Start of Extracted data

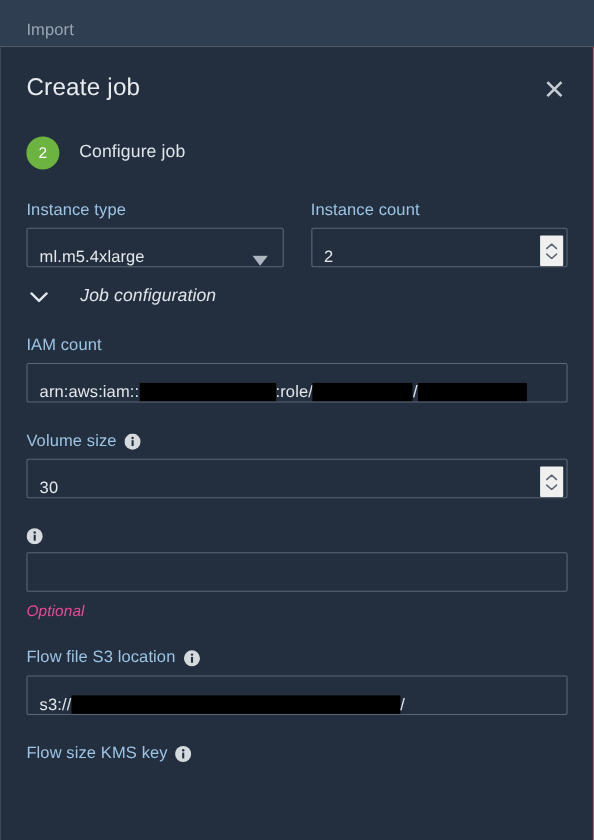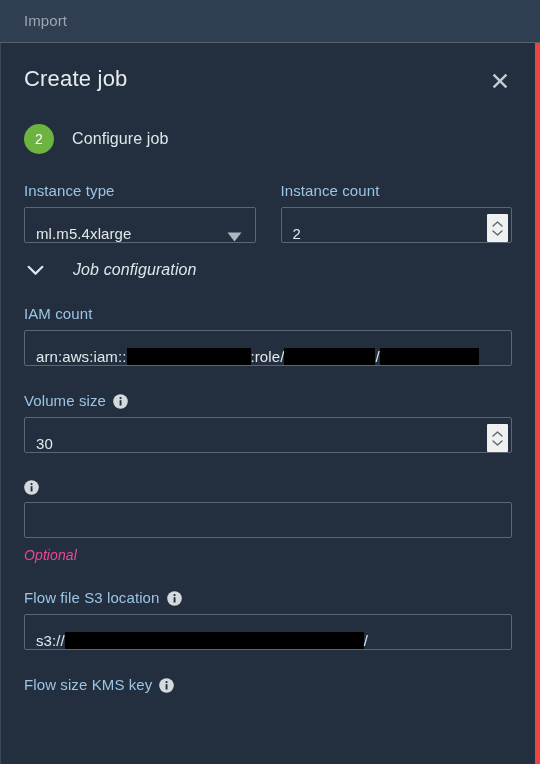--- a/index.html
+++ b/index.html
@@ -30,20 +30,21 @@
     background: #2f3e51;
     border-bottom: 1px solid #56616e;
     display: flex;
     align-items: flex-end;
     box-sizing: border-box;
   }
   .tab {
     position: relative;
     height: 30px;
     display: flex;
+    align-items: center;
     padding: 0 22px;
     font-size: 15px;
     color: #9aa6b4;
     letter-spacing: .1px;
     cursor: pointer;
     box-sizing: border-box;
   }
   .tab:first-child { padding-left: 24px; }
   .tab.active {
     color: #ffffff;
@@ -57,21 +58,21 @@
     height: 3px;
     background: #2aabe2;
   }
 
   
   .panel {
     position: relative;
     height: 721px;
     background: #232f3e;
     border-left: 1px solid #3b4859;
-    border-right: 5px solid #ef4444;
+    border-right: 1px solid #ef4444;
     box-sizing: border-box;
     overflow: hidden;
   }
 
   .panel-header {
     display: flex;
     align-items: center;
     justify-content: space-between;
     padding: 23px 22px 0 23px;
   }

End of Extracted data

Leaving out every picture, repeat the records above exactly as they stand.

— Written solution —
--- a/index.html
+++ b/index.html
@@ -30,20 +30,21 @@
     background: #2f3e51;
     border-bottom: 1px solid #56616e;
     display: flex;
     align-items: flex-end;
     box-sizing: border-box;
   }
   .tab {
     position: relative;
     height: 30px;
     display: flex;
+    align-items: center;
     padding: 0 22px;
     font-size: 15px;
     color: #9aa6b4;
     letter-spacing: .1px;
     cursor: pointer;
     box-sizing: border-box;
   }
   .tab:first-child { padding-left: 24px; }
   .tab.active {
     color: #ffffff;
@@ -57,21 +58,21 @@
     height: 3px;
     background: #2aabe2;
   }
 
   
   .panel {
     position: relative;
     height: 721px;
     background: #232f3e;
     border-left: 1px solid #3b4859;
-    border-right: 5px solid #ef4444;
+    border-right: 1px solid #ef4444;
     box-sizing: border-box;
     overflow: hidden;
   }
 
   .panel-header {
     display: flex;
     align-items: center;
     justify-content: space-between;
     padding: 23px 22px 0 23px;
   }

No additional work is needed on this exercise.